→ **Task details**: Every line of the entries below that includes "grybkom" belongs in the answer, copied as written.

→ **Study material**:

---

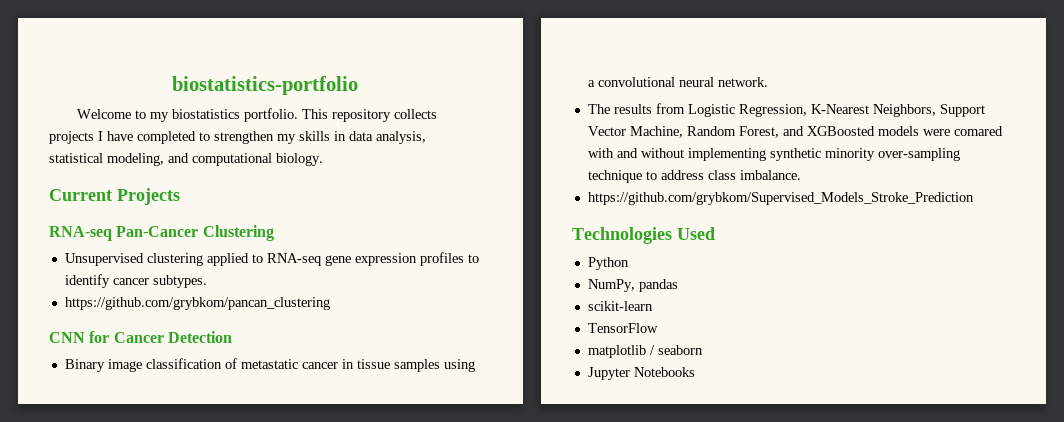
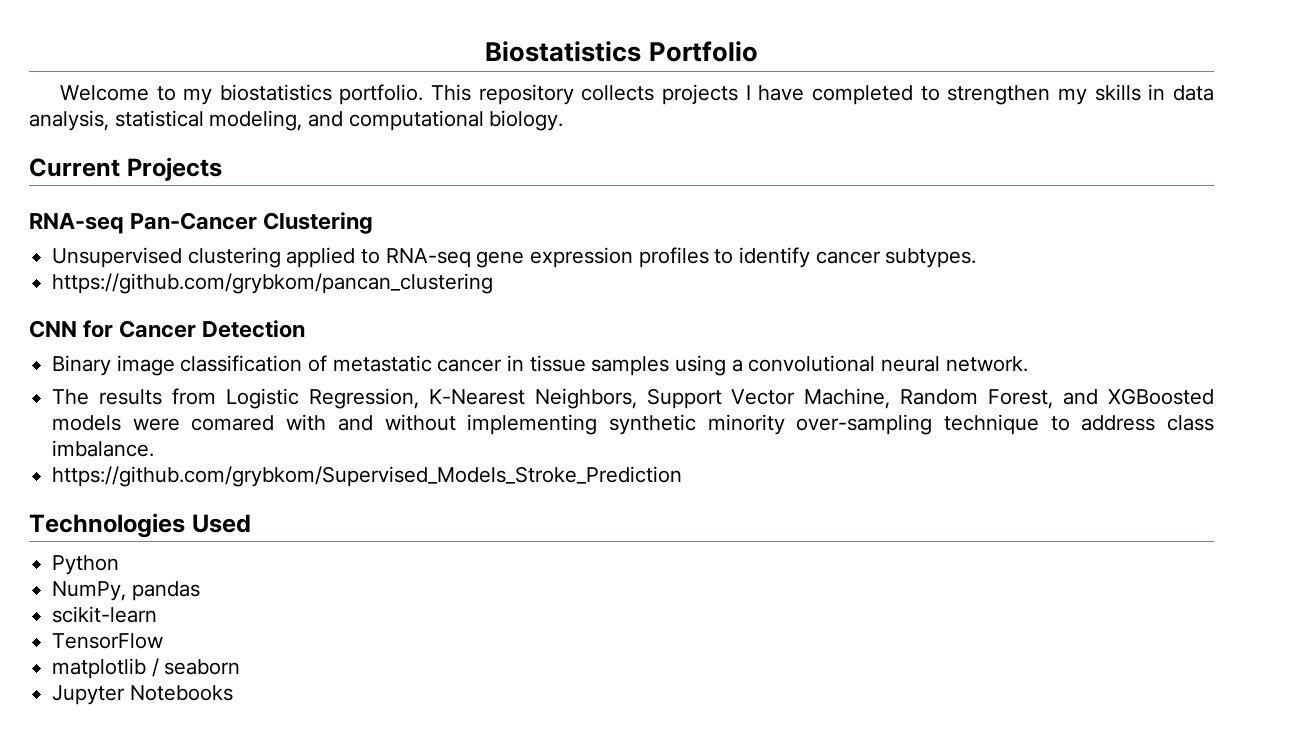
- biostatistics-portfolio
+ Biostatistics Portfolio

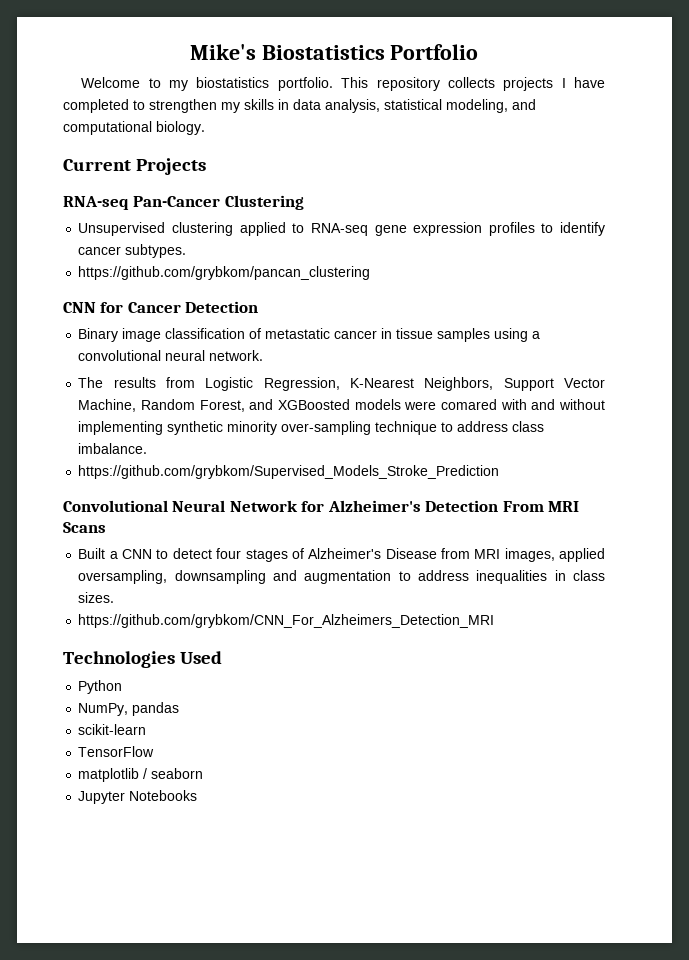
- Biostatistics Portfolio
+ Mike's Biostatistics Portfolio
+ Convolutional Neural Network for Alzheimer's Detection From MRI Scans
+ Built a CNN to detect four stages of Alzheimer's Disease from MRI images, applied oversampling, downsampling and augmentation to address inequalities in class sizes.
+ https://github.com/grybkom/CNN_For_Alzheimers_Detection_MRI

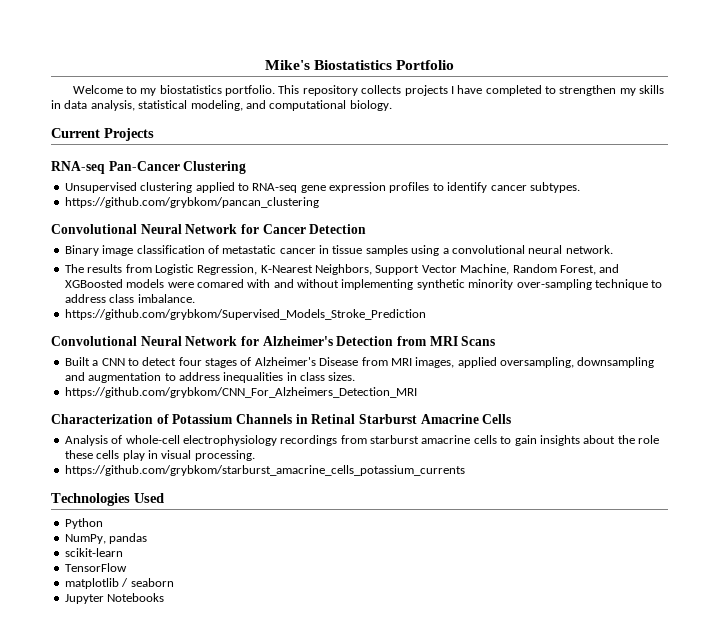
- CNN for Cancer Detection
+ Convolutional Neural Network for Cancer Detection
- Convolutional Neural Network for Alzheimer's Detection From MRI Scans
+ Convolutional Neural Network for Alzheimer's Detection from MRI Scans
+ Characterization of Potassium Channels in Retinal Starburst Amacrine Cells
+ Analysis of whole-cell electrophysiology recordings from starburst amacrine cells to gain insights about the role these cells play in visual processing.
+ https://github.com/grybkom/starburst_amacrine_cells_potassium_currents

---

→ **Task output**:
+ https://github.com/grybkom/CNN_For_Alzheimers_Detection_MRI
+ https://github.com/grybkom/starburst_amacrine_cells_potassium_currents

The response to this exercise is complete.